I have matrix A = \begin{bmatrix}1&2&3&4&5\\2&4&3&5&4\\3&6&5&8&7\end{bmatrix}
and\vec b = \begin{bmatrix}1\\2\\3\end{bmatrix}
I expanded the matrix by adding the elements of the vector to the matrix. At first I changed the form of the matrix to get a reduced form.
1.R2 - 2xR1
2.R3 - 3xR1
3.R1 + R2
4.R2-R3
5.R3 + 4x R2
Performing these operations, I have the following matrix:
\begin{bmatrix}1&2&0&1&-1&1\\0&0&1&1&2&0\\0&0&0&0&0&0\end{bmatrix} Now I need to remove the last row because it contains only zeros.
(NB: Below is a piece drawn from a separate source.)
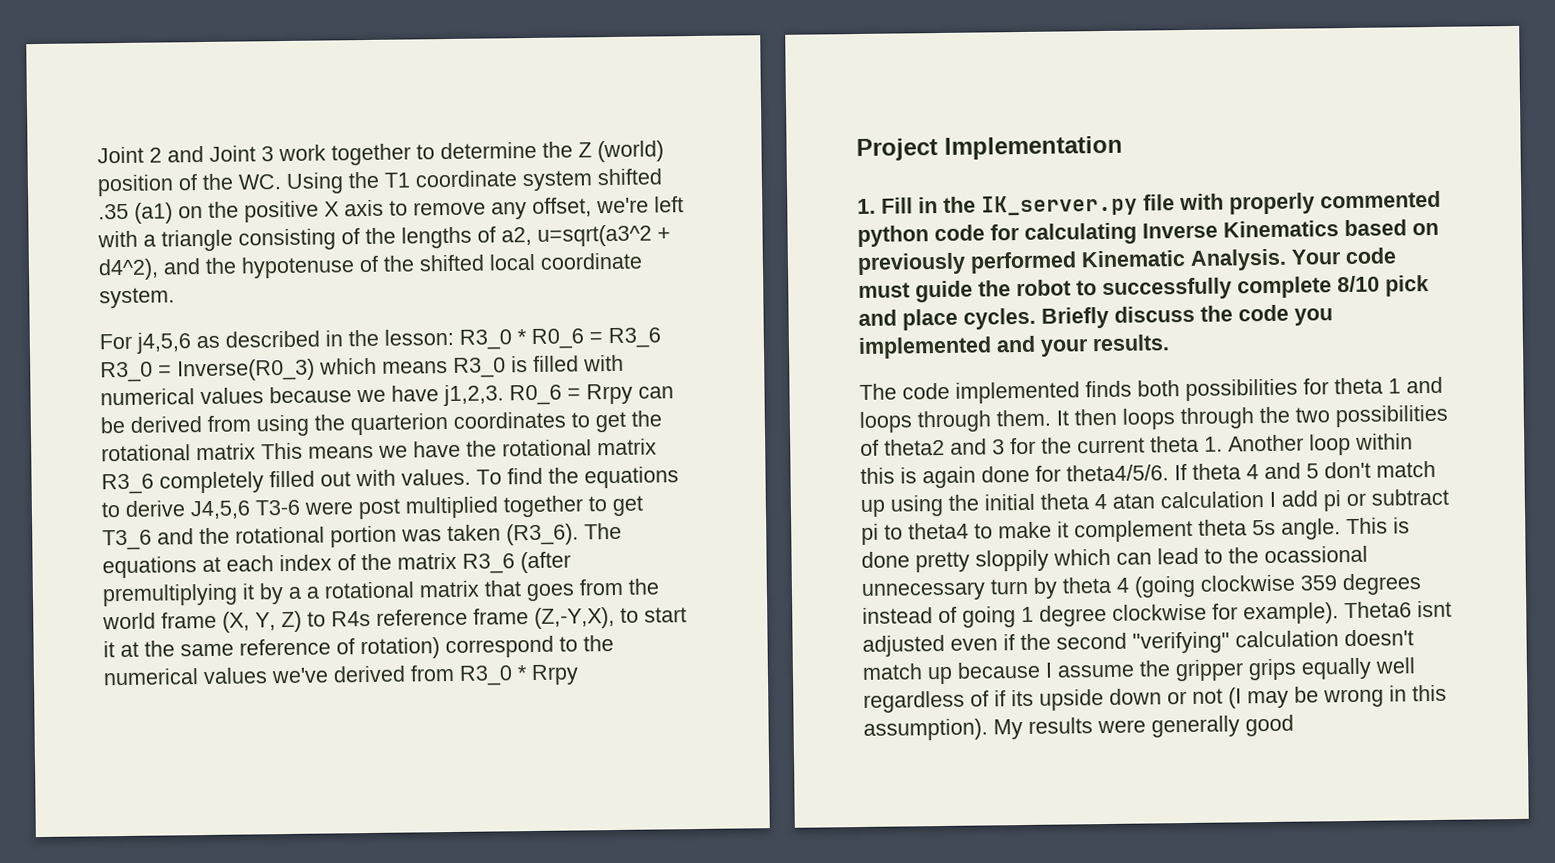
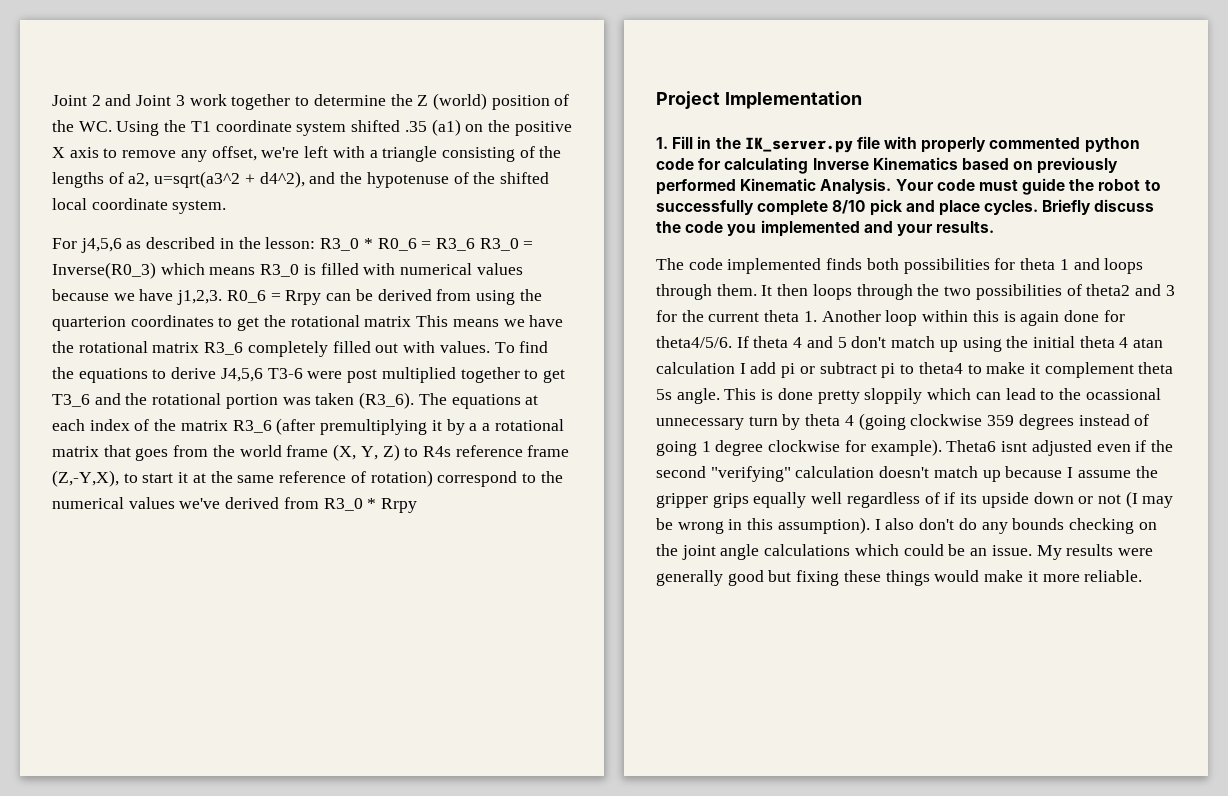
(988, 729) none -> [874,518,1157,534] [656,544,1032,560] I also don't do any bounds checking on the joint angle calculations which could be an issue.
(1294, 725) none -> [768,570,1143,586] but fixing these things would make it more reliable.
After that I need to expand the matrix to a n x n+1 matrix. \begin{bmatrix}1&2&0&1&-1&1\\0&0&1&1&2&0\\0&0&0&0&0&0\\0&0&0&0&0&0\end{bmatrix} At this point, I'm rather confused, because it says, that some zeros need to be replaced by a -1 but I don't know which one.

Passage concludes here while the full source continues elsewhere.